L’emissione del Btp Italia non è una svolta nella vicenda
del debito. Che è segnata da un grave virus: la ricerca
di nuove imposte. Quando invece servirebbe una decisa
azione di dismissione del patrimonio pubblico.
Sotto la spinta della sistemazione del debito greco e della forte immissione di euro da parte della Bce, lo spread tra Btp e Bund è tornato su livelli inferiori parificandosi a quello spagnolo, ma la sua elevata persistenza testimonia che i mercati valutano ancora esistente un rischio Italia. Le ragioni principali sono almeno due: le incertezze su chi governerà il Paese da qui a un anno, quando il governo tecnico cesserà di operare e la crisi avrà toccato il suo apice, e il livello del nostro debito pubblico che, alla luce del Trattato europeo firmato il 2 marzo (conosciuto come fiscal compact), deve essere drasticamente ridotto. Non basta più, semmai fosse bastato, l’azzeramento del passivo di bilancio pubblico, occorre anche avere un attivo annuo (cioè entrate maggiori delle spese) tale da rimborsare in un ventennio la metà del nostro debito pubblico.
Le due ragioni si reggono a vicenda, perché una politica come quella richiestaci dall’Ue richiede la sospensione della dialettica tra partiti e comportamenti rigorosi della politica, che non sembra alle porte. Se non fosse già venuta a noia, la proposta di cedere con opportune tecniche il patrimonio pubblico sarebbe il suggerimento migliore per il passo da compiere. Per far ciò, occorre però bloccare le vendite spicciole dei beni dello Stato e, soprattutto, dei Comuni per soddisfare esigenze contingenti e così sfuggire alla richiesta di contribuire a una soluzione definitiva, non deflazionistica, dell’impegno europeo.
In passato, i funzionari del Tesoro si sono cimentati con successo nel trovare soluzioni per alleggerire l’onere del debito pubblico e diluirne i tempi di rimborso. Essi sono ancora in azione, come t testimonia l’annuncio che il 19 marzo verranno emessi titoli con caratteristiche diverse da quelli in circolazione (Btp Italia). Questi non rappresentano una svolta nella vicenda del debito pubblico italiano, ma un utile strumento che porta sollievo ai conti dello Stato e che potrebbe convincere il mercato a dare un ulteriore taglio allo spread. Senza però un’operazione di finanza straordinaria che abbatta il debito pubblico, le due ragioni per tenerlo elevato permangono integre e anzi si rafforzano.

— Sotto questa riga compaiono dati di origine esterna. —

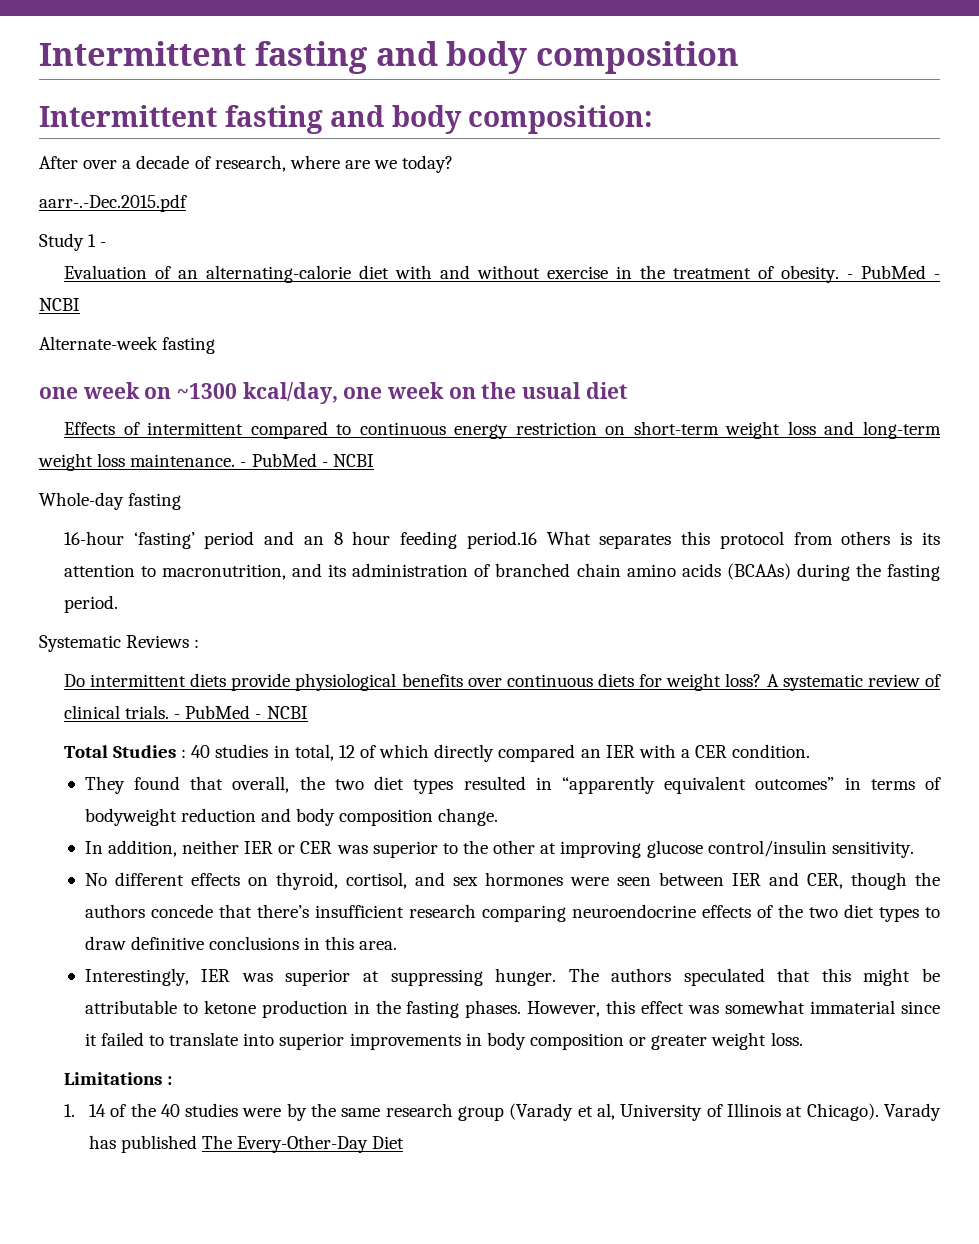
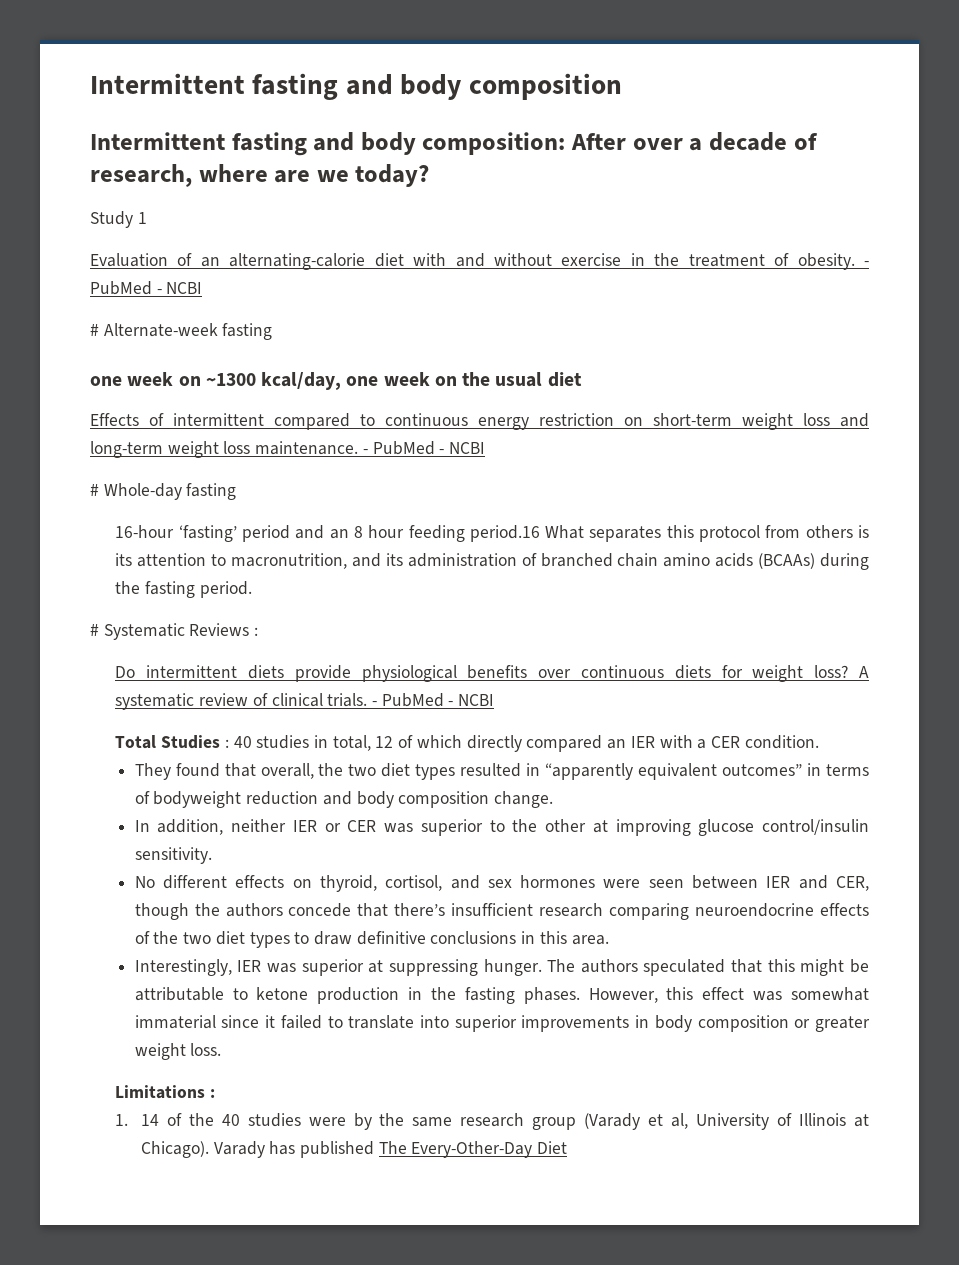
- Intermittent fasting and body composition:
- After over a decade of research, where are we today?
+ Intermittent fasting and body composition: After over a decade of research, where are we today?
- aarr-.-Dec.2015.pdf
- Study 1 -
+ Study 1
- Alternate-week fasting
+ # Alternate-week fasting
- Whole-day fasting
+ # Whole-day fasting
- Systematic Reviews :
+ # Systematic Reviews :

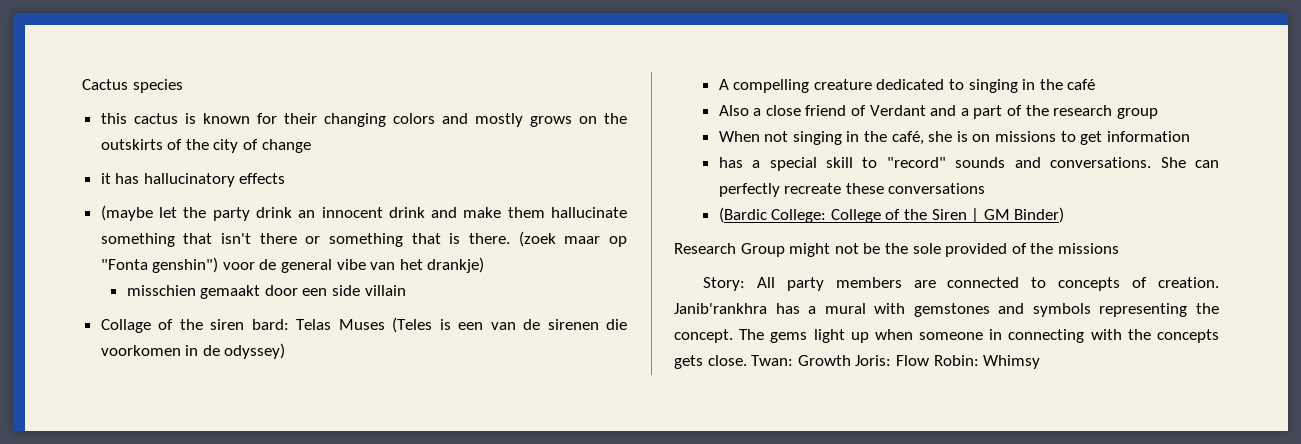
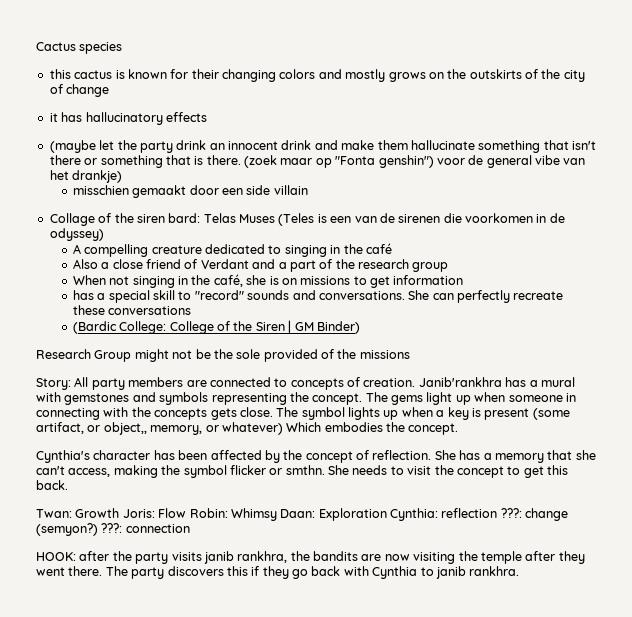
- The gems light up when someone in connecting with the concepts gets close. Twan: Growth Joris: Flow Robin: Whimsy
+ The gems light up when someone in connecting with the concepts gets close. The symbol lights up when a key is present (some artifact, or object,, memory, or whatever) Which embodies the concept.
+ Cynthia's character has been affected by the concept of reflection. She has a memory that she can't access, making the symbol flicker or smthn. She needs to visit the concept to get this back.
+ Twan: Growth Joris: Flow Robin: Whimsy Daan: Exploration Cynthia: reflection ???: change (semyon?) ???: connection
+ HOOK: after the party visits janib rankhra, the bandits are now visiting the temple after they went there. The party discovers this if they go back with Cynthia to janib rankhra.

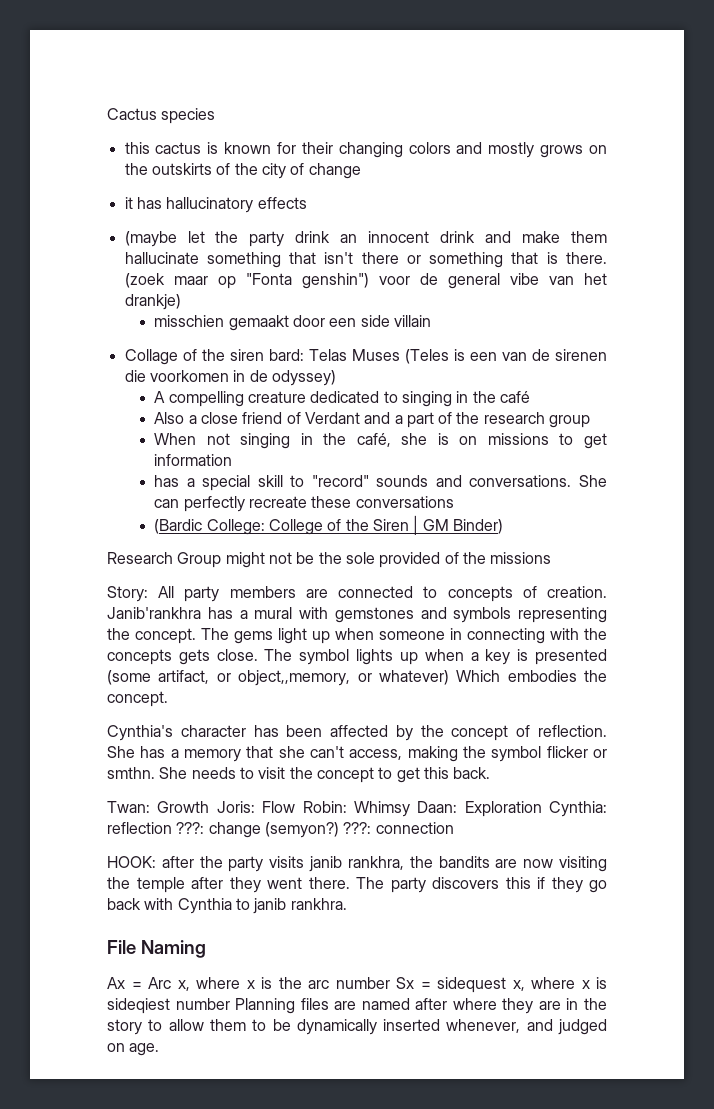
- The symbol lights up when a key is present (some artifact, or object,, memory, or whatever) Which embodies the concept.
+ The symbol lights up when a key is presented (some artifact, or object,,memory, or whatever) Which embodies the concept.
+ File Naming
+ Ax = Arc x, where x is the arc number Sx = sidequest x, where x is sideqiest number Planning files are named after where they are in the story to allow them to be dynamically inserted whenever, and judged on age.

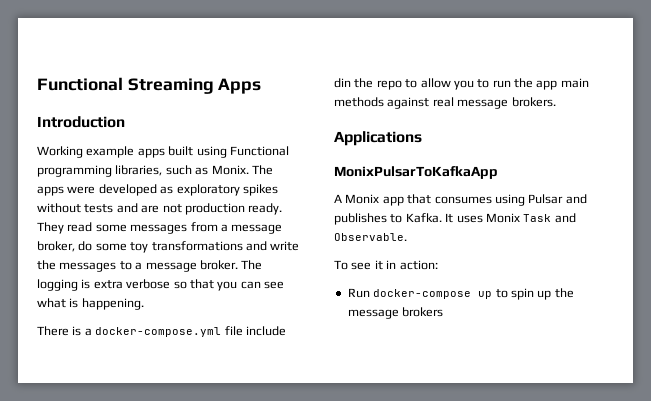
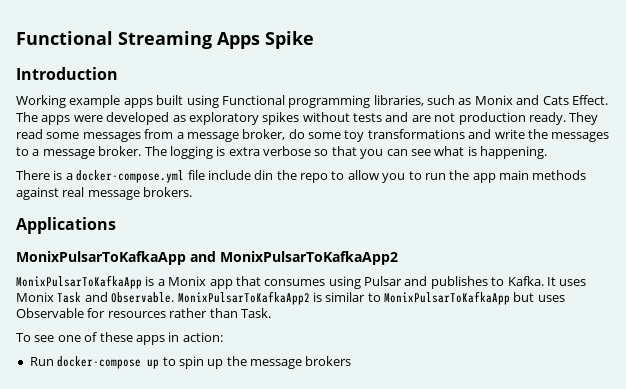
- Functional Streaming Apps
+ Functional Streaming Apps Spike
- Working example apps built using Functional programming libraries, such as Monix.
+ Working example apps built using Functional programming libraries, such as Monix and Cats Effect.
- MonixPulsarToKafkaApp
- A Monix app that consumes using Pulsar and publishes to Kafka.
+ MonixPulsarToKafkaApp and MonixPulsarToKafkaApp2
+ MonixPulsarToKafkaApp is a Monix app that consumes using Pulsar and publishes to Kafka.
- It uses Monix Task and Observable.
- To see it in action:
+ It uses Monix Task and Observable. MonixPulsarToKafkaApp2 is similar to MonixPulsarToKafkaApp but uses Observable for resources rather than Task.
+ To see one of these apps in action:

Dal lato delle tasse non c’è giorno che qualcuno del governo centrale, dei governi locali, dei partiti, delle parti sociali o degli editorialisti, accademici o meno (con la lodevole instancabile eccezione del collega Oscar Giannino), non proponga di aumentarle, inventandone di nuove. Manca solo auspicare il ritorno della tassa sul macinato. Poiché questo pensiero unico non ha eccezioni, può darsi che il fenomeno sia dovuto alla rapida diffusione di un virus che ha ormai generato una pandemia mentale che non trova per ora cura adatta. La stessa Commissione europea ne è affetta, perché nella nuova proposta di bilancio per il 2014-2020 dichiara di voler ricercare proprie tasse, con la seguente ridicola affermazione di non voler gravare sui bilanci degli Stati, come se le risorse dei bilanci statali cadessero come manna dal cielo e non venissero pur sempre dalle tasch dei cittadini.
La fase terminale di questa pandemia è la richiesta di una tassa patrimoniale che le forze politiche preferiscono alla cessione del patrimonio pubblico perché strategico (ovviamente per loro) e le rappresentanze di interessi prediligono nel convincimento che possano ricavarne qualcosa. L’aumento delle tasse, senza riduzione delle spese, finanzia l’eccesso di spesa pubblica, cioè gli sprechi, gli abusi e le inefficienze dello Stato, il vero handicap della crisi italiana da lunga data.
E giunto il momento di porre al centro del dibattito politico il tema, per convincere i cittadini che la crescita del reddito e una sua più equa distribuzione non si realizzano mai e poi mai con le tasse.
Epidemia in corso: ormai manca solo la tassa sul macinato.